# More on a Maintenance-Free Tank



## BBradbury

Hello again AF...

Have tweaked a 38 G to the point the tank only requires a two gallon water change per week (see attached pic). I've emersed the root balls of several Chinese Evergreen and Pothos plants and added two Hagen AC 30s as backup filtration for the plants during the hours at night. The AC 30s are the only reason for the water change, because the filters must be cleaned weekly.

The tank is heavily stocked with around 75 Fancy Guppies and also has some various potted and floating aquatic plants.

Haven't tested the tank water, but the Guppies are active, have good color and appear to be breeding normally, so I'm pretty sure the chemistry is satisfactory.

The next step is to add Chinese Evergreens and remove the mechanical filtration. If I'm correct, there will be no futher need for water changes and 
I'll only have to replace the water lost to evaporation. I'm hoping for a balanced tank, near maintenance free.

B


----------



## Sherry

I want to go planted, and starting to, but that is not exactly what I was picturing. 
Wow that is definetly different. 
Hope that low maintenance tank does well for you. Guppies will definetly tell you if something is wrong. 
Good luck.


----------



## Gizmo

Interesting concept.

Though, I would dare to say your aquascaping leaves a little to be desired, aesthetically-speaking...not saying there's anything wrong with it, just that it's not pretty to me.


----------



## BBradbury

Hello Giz...

As you know, there are many kinds of beauty. This tank is "functionally" beautiful instead of "aesthetically" beautiful.

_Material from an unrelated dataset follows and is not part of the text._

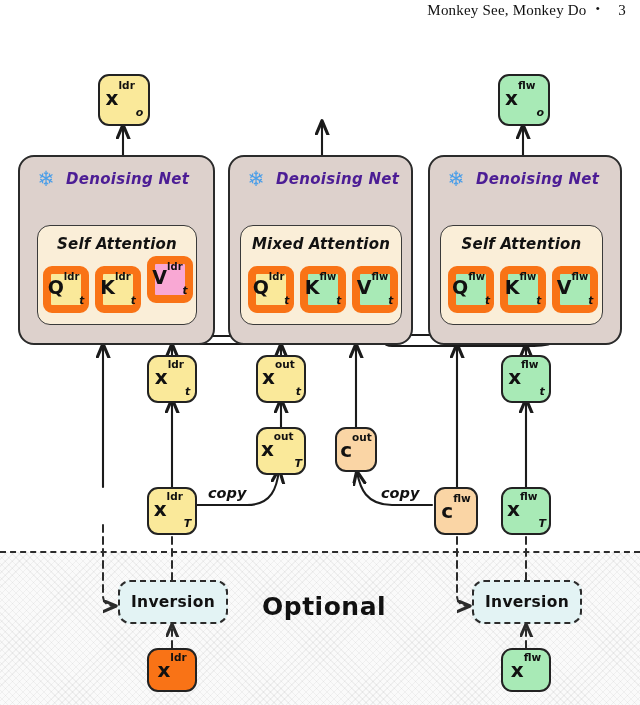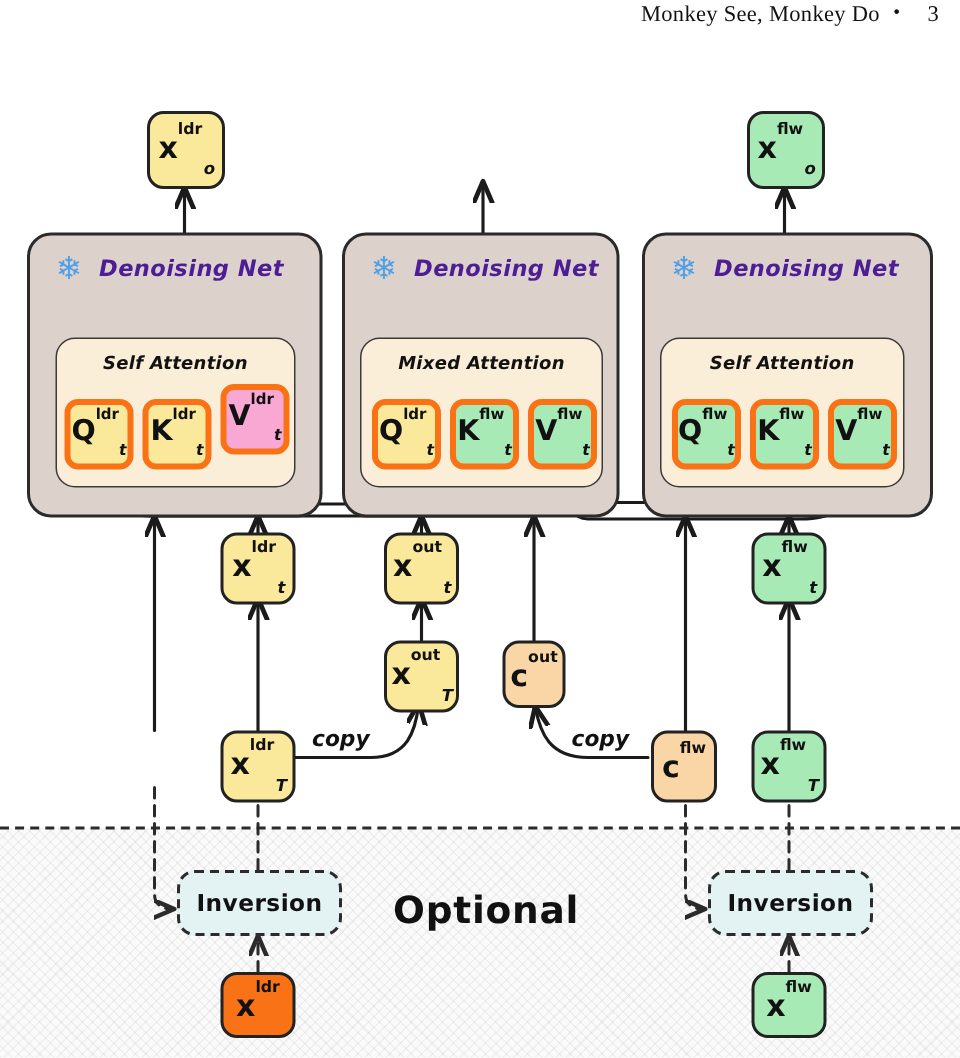"Self Attention" .attn-title { font-size: 12px -> 15px }
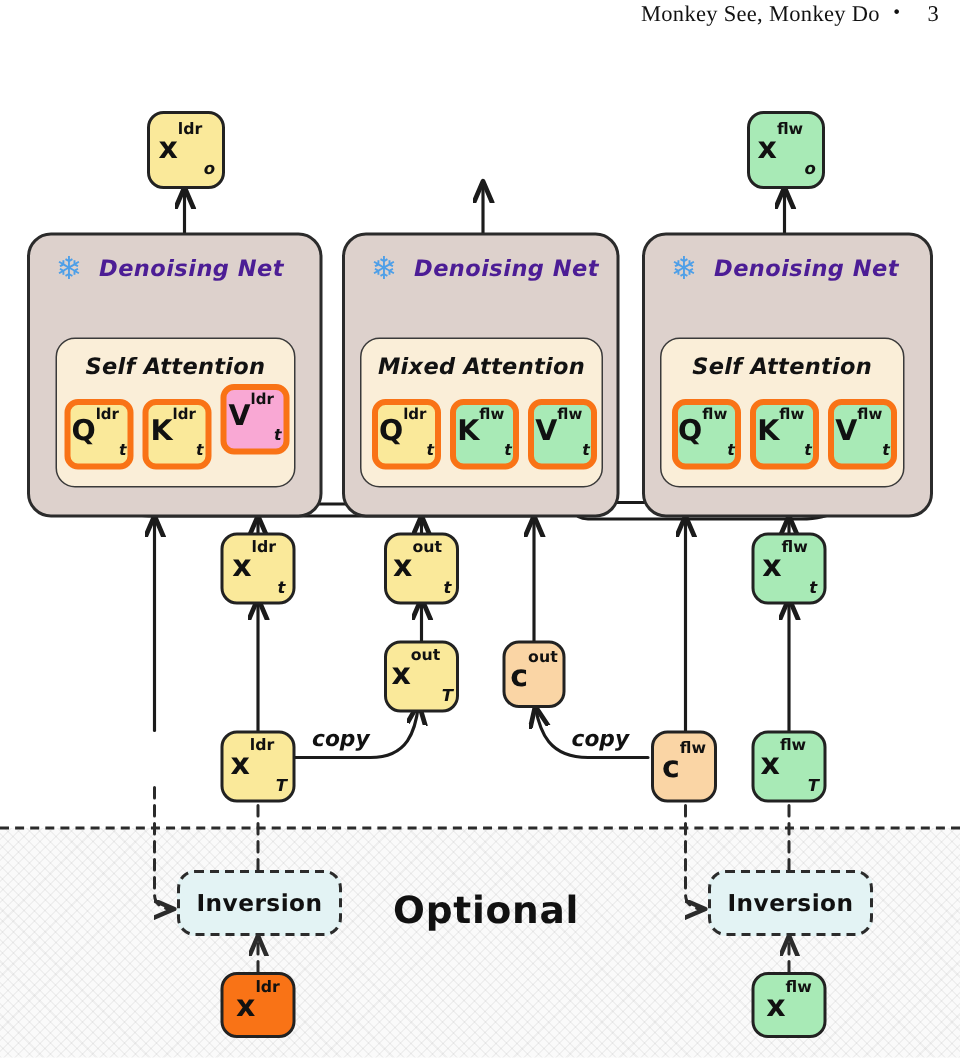"Qldrt" .qkv { border: 4px solid #f97316 -> 8px solid #f97316 }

Anyway, I have the benefit of having a lot of healthy fish and plants without the time and effort that's usually required to maintain them.

B


----------



## Gizmo

+1, a low-mintenance tank is the apple of many people's eyes. Similarly, aquariums that are works of art (like Iwagumis, Wabi Kusa's, Dutch Gardens) are the apple of many other people's eyes.

Me, I like a mix between aesthetic, practical, and low maintenance. Hence why I keep a ten gallon, change 50% once weekly (done in half an hour), and enjoy staring at my tank and feeding diverse foods more than anything.

I'm also the type that likes to tinker. Water testing, gardening, even water changes and filter maintenance are fun for me. Not sure I could fully enjoy a tank that I couldn't get my hands into, so to speak.


----------



## BBradbury

*Self-Sustaining Planted Tank*

Hello AF...

Have been interested in the concept of a freshwater aquarium that could run without the need for frequent water changes, routine filter service, gravel vacuuming, etc. A tank that would maintain stable water properties for my fish and plants.

Well, after several months of testing, I believe I have it. See attached pics. I've posted about this tank before, but it's always run with the aid of mechanical filtration. I've emersed more land plants in the tank water and removed the HOBs.

The root balls of the plants take in the nitrogen produced by the dissolved fish waste and maintain pure water conditions. The tank is open, so the leaves can take in CO2 from the air. The land plants need only low, room light. Because the tank is open, I have to replace about 2 gallons of water every week and trim the plants. They grow very well in the nutrient rich water. 

I've been checking the nitrate levels periodically, and they stay in the 20 ppm range. That's more than adaquate for the 75 or so Fancy Guppies in the tank. The fish are active and seem to reproduce normally.

As near as I can tell, this system would work on any sized tank. 

B


----------



## majerah1

*Re: Self-Sustaining Planted Tank*

Neat observation. This wouldnt work for any of my tanks, my fish jump lol. Is there a reason for all the planters? Would you be able to actually plant the plants in the substrate instead of the pots?


----------



## BBradbury

*Re: Self-Sustaining Planted Tank*



majerah1 said:


> Neat observation. This wouldnt work for any of my tanks, my fish jump lol. Is there a reason for all the planters? Would you be able to actually plant the plants in the substrate instead of the pots?


Hello Beverly...

Agreed. This isn't a tank for the purist. But, over the years, I've gotten interested in this idea and can't seem to get away from it. Not that I really want to. Anyway, the nitrates have been in the 20 ppm range for some time with the added mechanical filtration. Yesterday, I added two Aglaonema plants and removed the HOBs, and this morning the nitrates were at 5 ppm. May just be a fluke, since the fish are relatively inactive at night, but the drop in this form of nitrogen is encouraging.

B


----------



## BBradbury

*No Water Change Tanks (Really!)*

Have noticed companies advertising tanks that don't require removing and replacing the water and still keep pure water for a fish or two. Sounds like a gimmick. Apparently, they work, but the tank isn't much larger than a standard canning jar.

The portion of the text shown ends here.